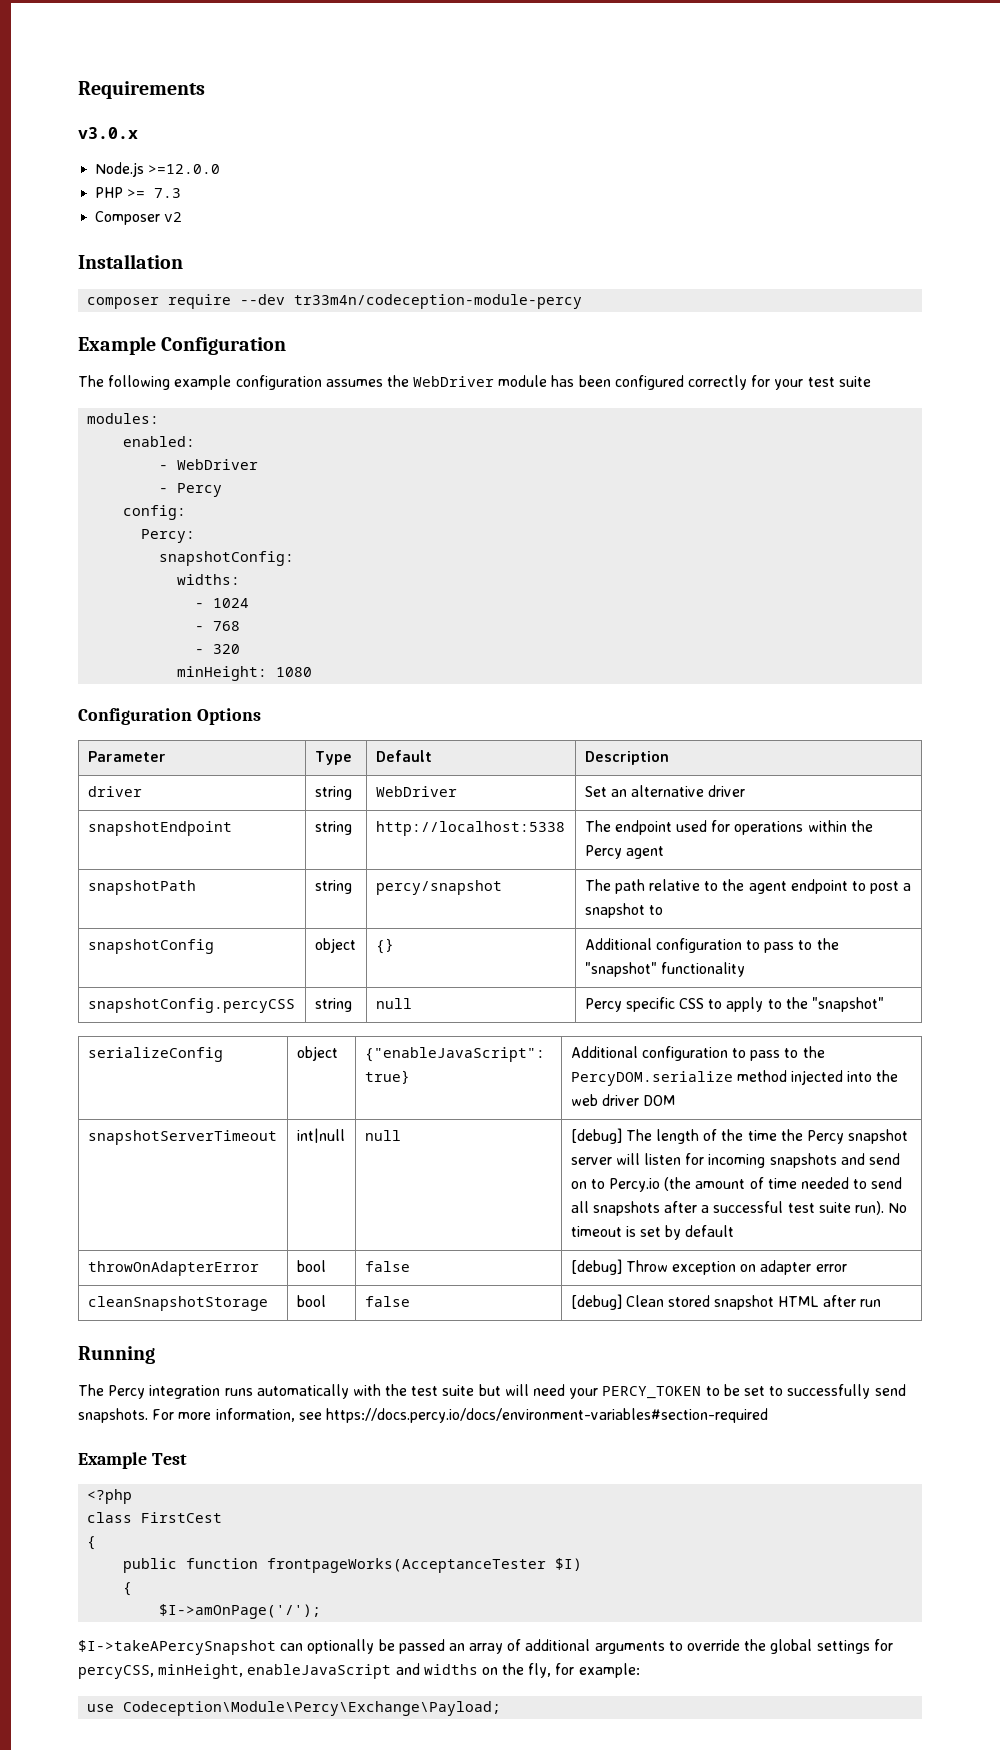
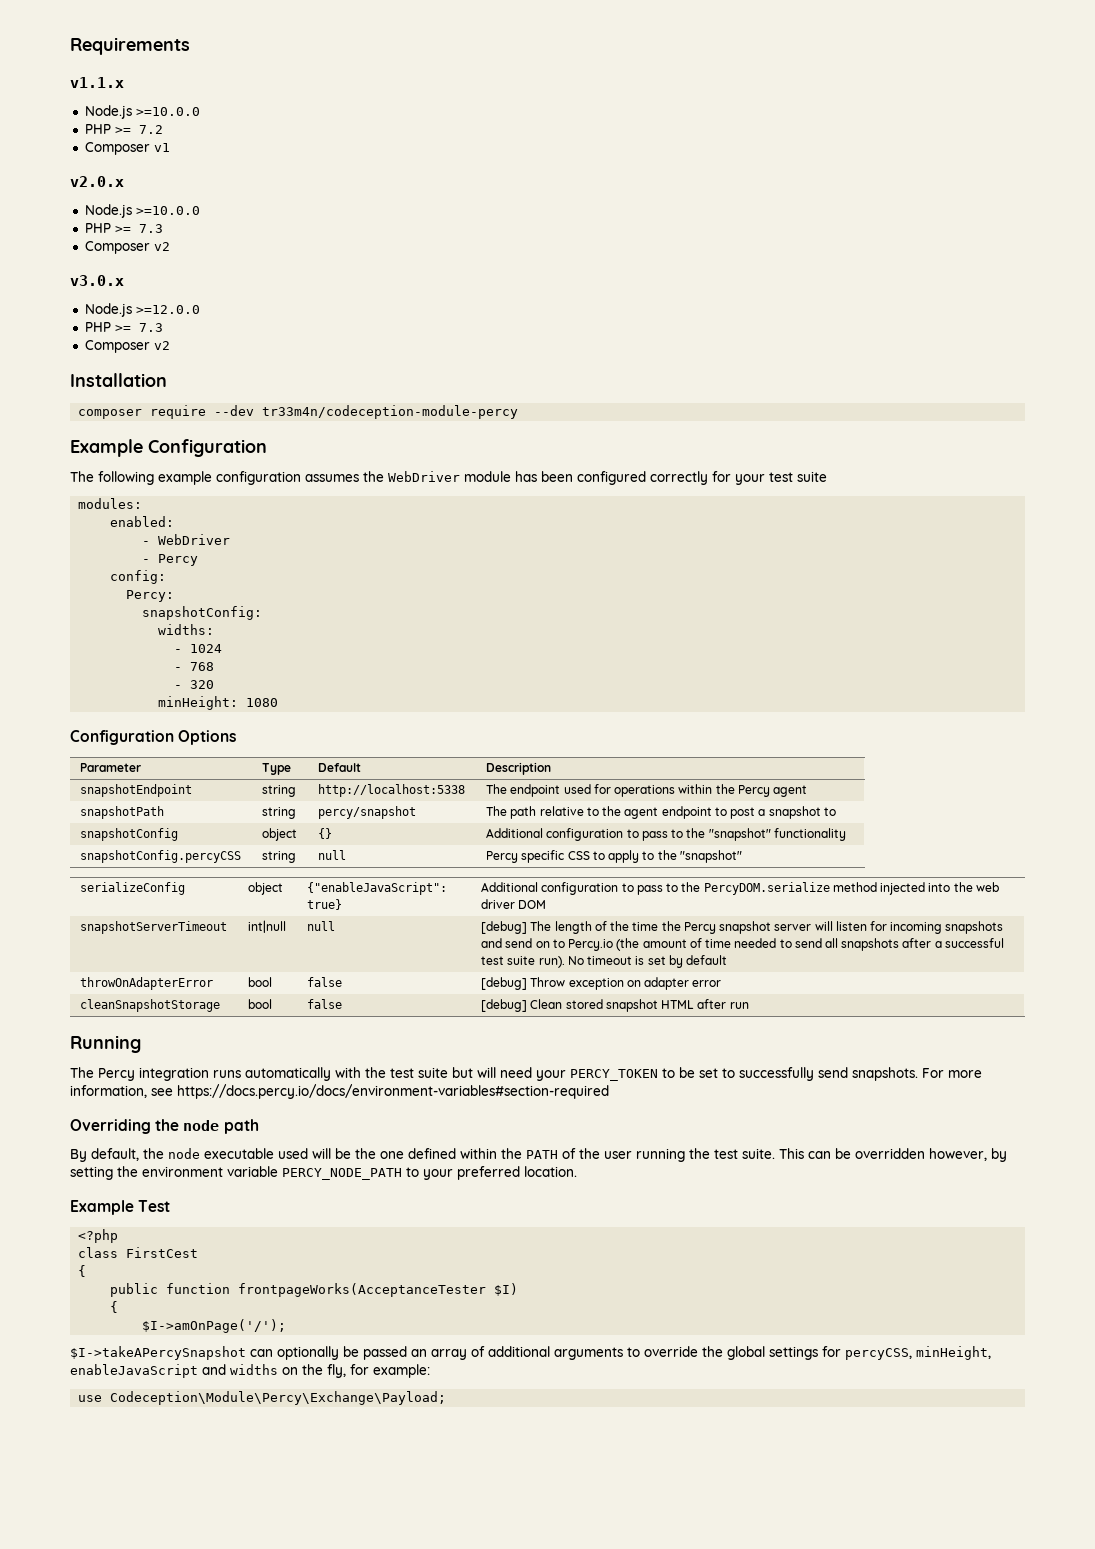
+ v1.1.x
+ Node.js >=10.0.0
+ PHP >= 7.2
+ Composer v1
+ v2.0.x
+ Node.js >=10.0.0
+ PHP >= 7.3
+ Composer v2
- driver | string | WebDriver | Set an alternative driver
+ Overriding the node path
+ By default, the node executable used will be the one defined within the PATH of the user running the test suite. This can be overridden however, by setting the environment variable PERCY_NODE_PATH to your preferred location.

════════════════

All of the entries above need to be transcribed exactly, except for the pictures.

Solution for this task –
+ v1.1.x
+ Node.js >=10.0.0
+ PHP >= 7.2
+ Composer v1
+ v2.0.x
+ Node.js >=10.0.0
+ PHP >= 7.3
+ Composer v2
- driver | string | WebDriver | Set an alternative driver
+ Overriding the node path
+ By default, the node executable used will be the one defined within the PATH of the user running the test suite. This can be overridden however, by setting the environment variable PERCY_NODE_PATH to your preferred location.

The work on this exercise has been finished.